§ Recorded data
● ● ● ●
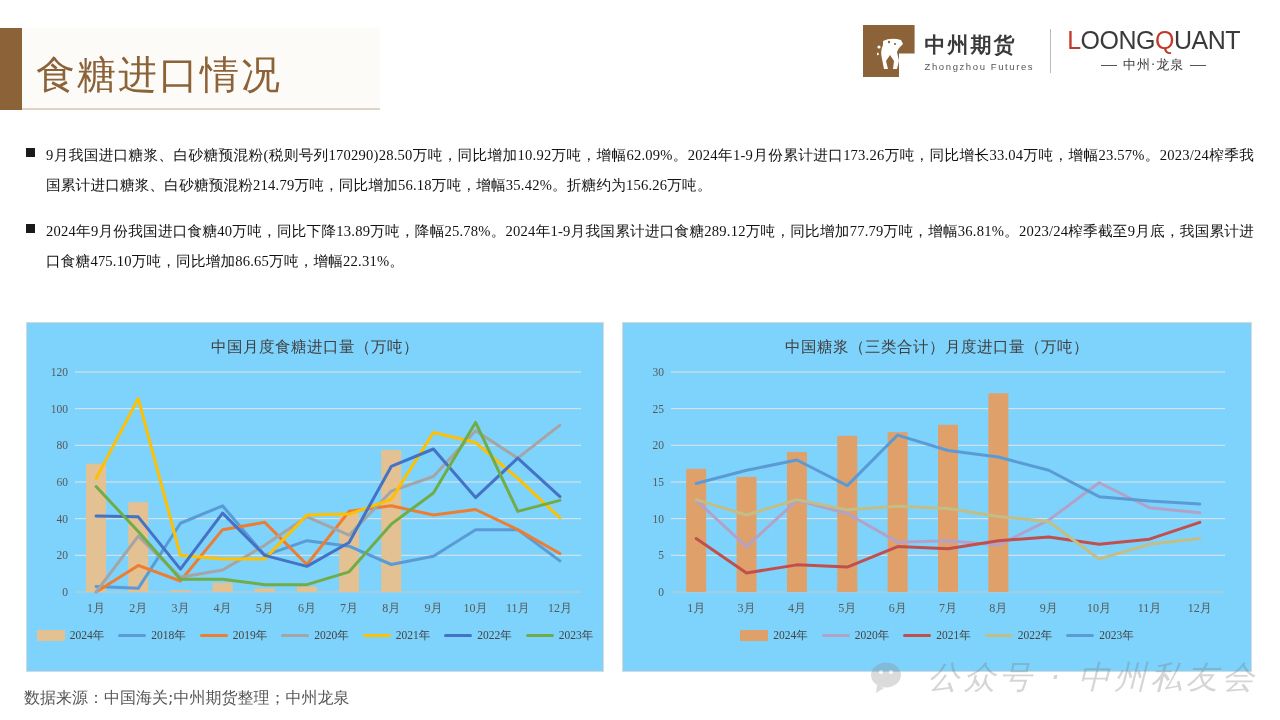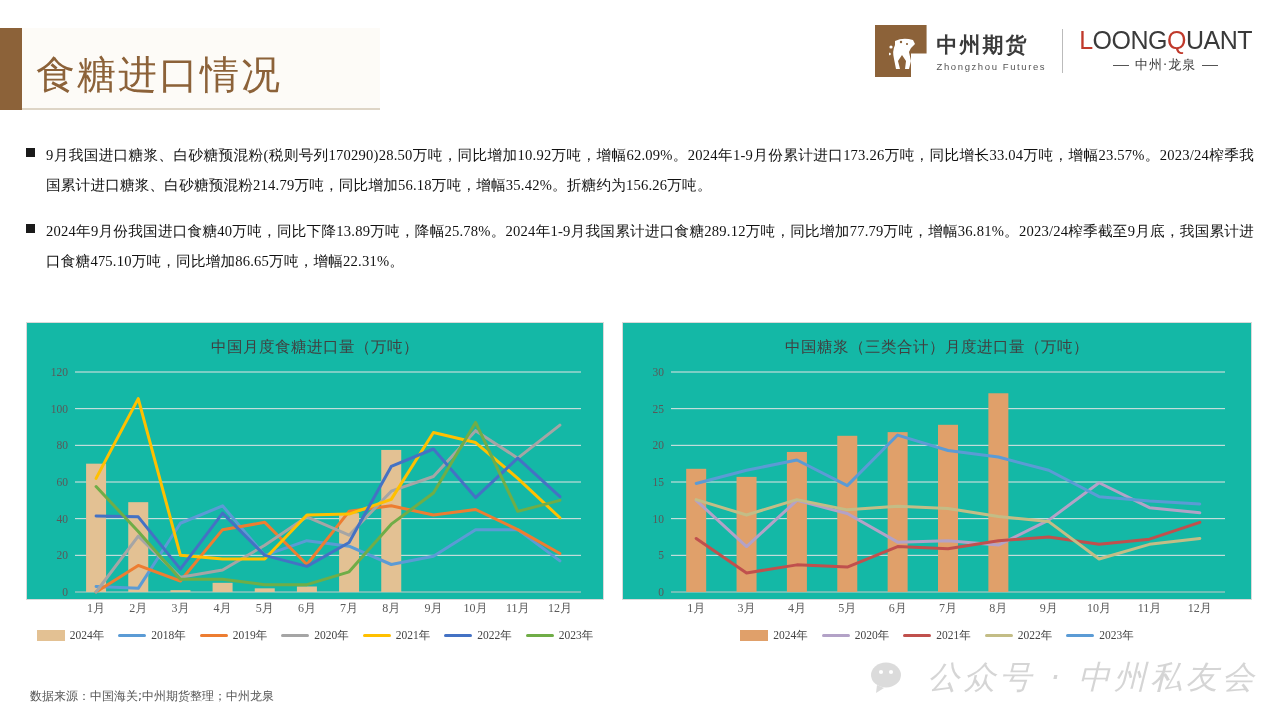--- a/index.html
+++ b/index.html
@@ -32,7 +32,7 @@
   }
 
   .logo-wrap {
-    position: absolute; right: 28px; top: 22px;
+    position: absolute; right: 40px; top: 22px;
     display: flex; align-items: center; height: 58px;
   }
   .logo-mark {

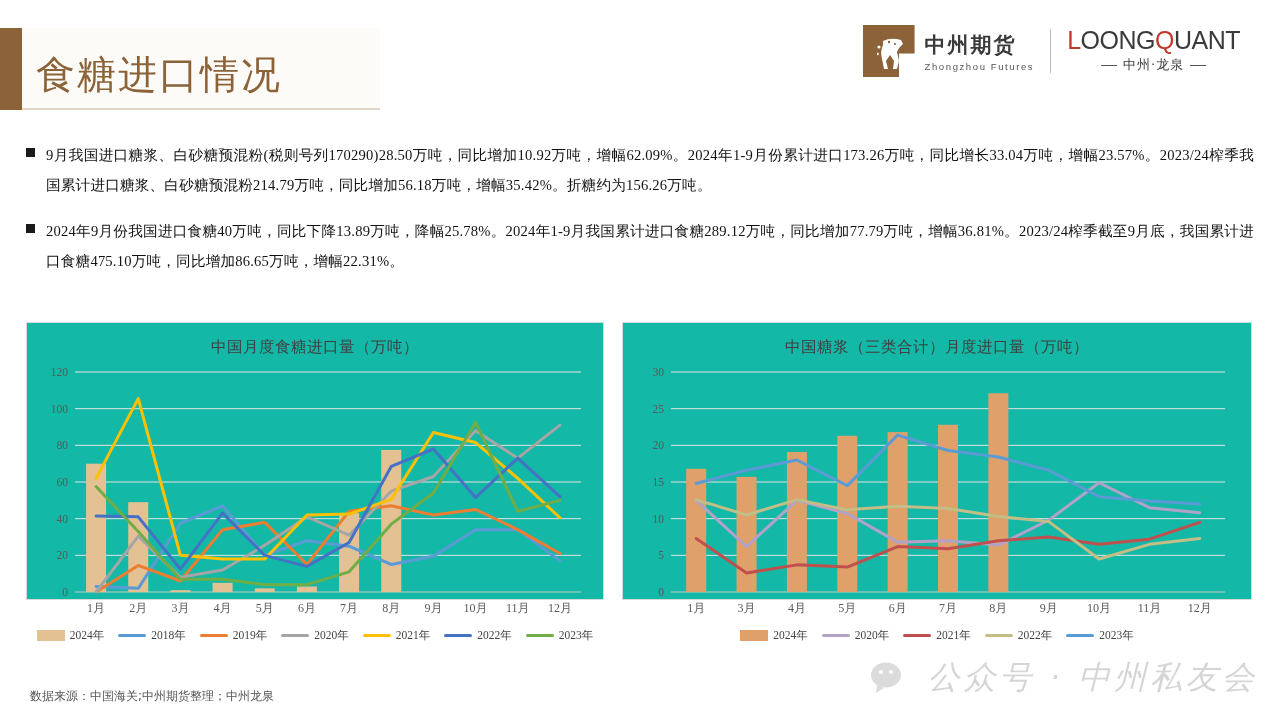--- a/index.html
+++ b/index.html
@@ -86,8 +86,8 @@
 
   
   .panel {
-    position: absolute; top: 322px; height: 278px;
-    background: #14b8a6; border: 1px solid #d9d9d9;
+    position: absolute; top: 322px; height: 350px;
+    background: #7dd3fc; border: 1px solid #d9d9d9;
   }
   .panel-left  { left: 26px;  width: 578px; }
   .panel-right { left: 622px; width: 630px; }

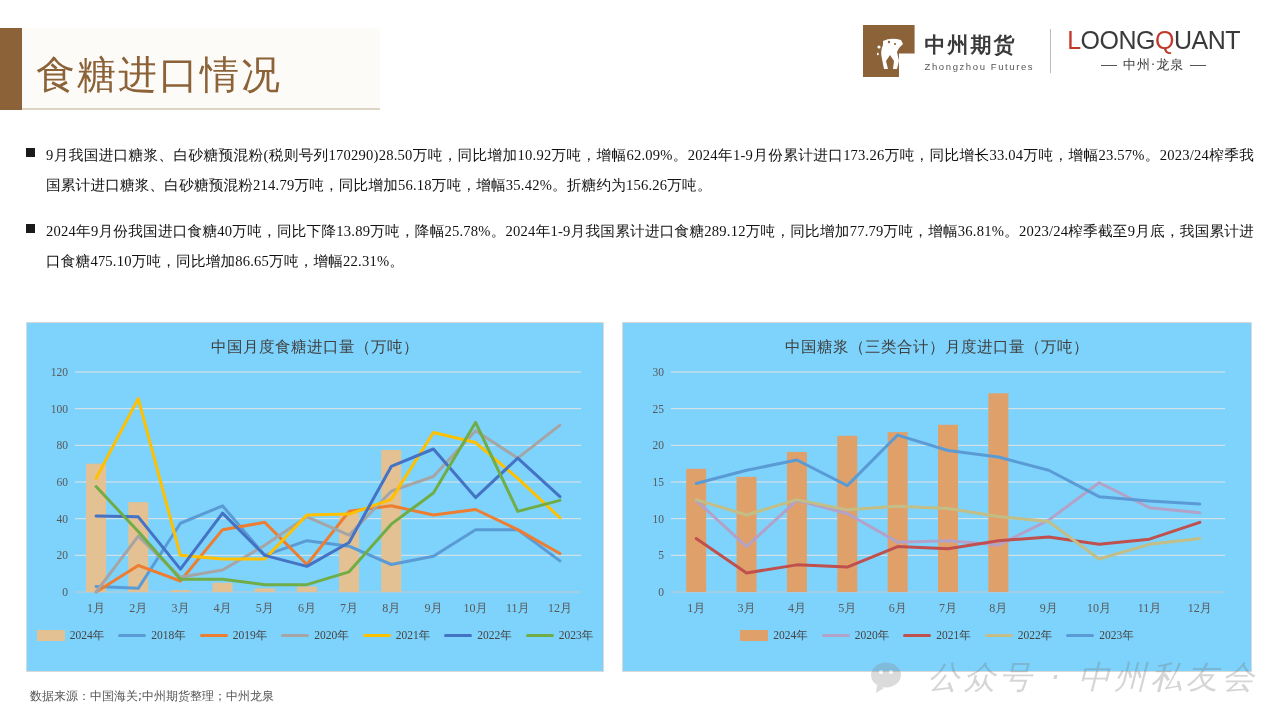--- a/index.html
+++ b/index.html
@@ -109,9 +109,9 @@
   }
 
   .src-note {
-    position: absolute; left: 30px; top: 688px;
-    font-family: "DejaVu Sans", sans-serif;
-    font-size: 12px; color: #555;
+    position: absolute; left: 24px; top: 688px;
+    font-family: "DejaVu Sans", sans-serif;
+    font-size: 16px; color: #555;
   }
● ● ● ●
§ REQUIRED ACTION
Print every entry exactly; omit the pictures.

§ EXPECTED ANSWER
--- a/index.html
+++ b/index.html
@@ -32,7 +32,7 @@
   }
 
   .logo-wrap {
-    position: absolute; right: 28px; top: 22px;
+    position: absolute; right: 40px; top: 22px;
     display: flex; align-items: center; height: 58px;
   }
   .logo-mark {

--- a/index.html
+++ b/index.html
@@ -86,8 +86,8 @@
 
   
   .panel {
-    position: absolute; top: 322px; height: 278px;
-    background: #14b8a6; border: 1px solid #d9d9d9;
+    position: absolute; top: 322px; height: 350px;
+    background: #7dd3fc; border: 1px solid #d9d9d9;
   }
   .panel-left  { left: 26px;  width: 578px; }
   .panel-right { left: 622px; width: 630px; }

--- a/index.html
+++ b/index.html
@@ -109,9 +109,9 @@
   }
 
   .src-note {
-    position: absolute; left: 30px; top: 688px;
-    font-family: "DejaVu Sans", sans-serif;
-    font-size: 12px; color: #555;
+    position: absolute; left: 24px; top: 688px;
+    font-family: "DejaVu Sans", sans-serif;
+    font-size: 16px; color: #555;
   }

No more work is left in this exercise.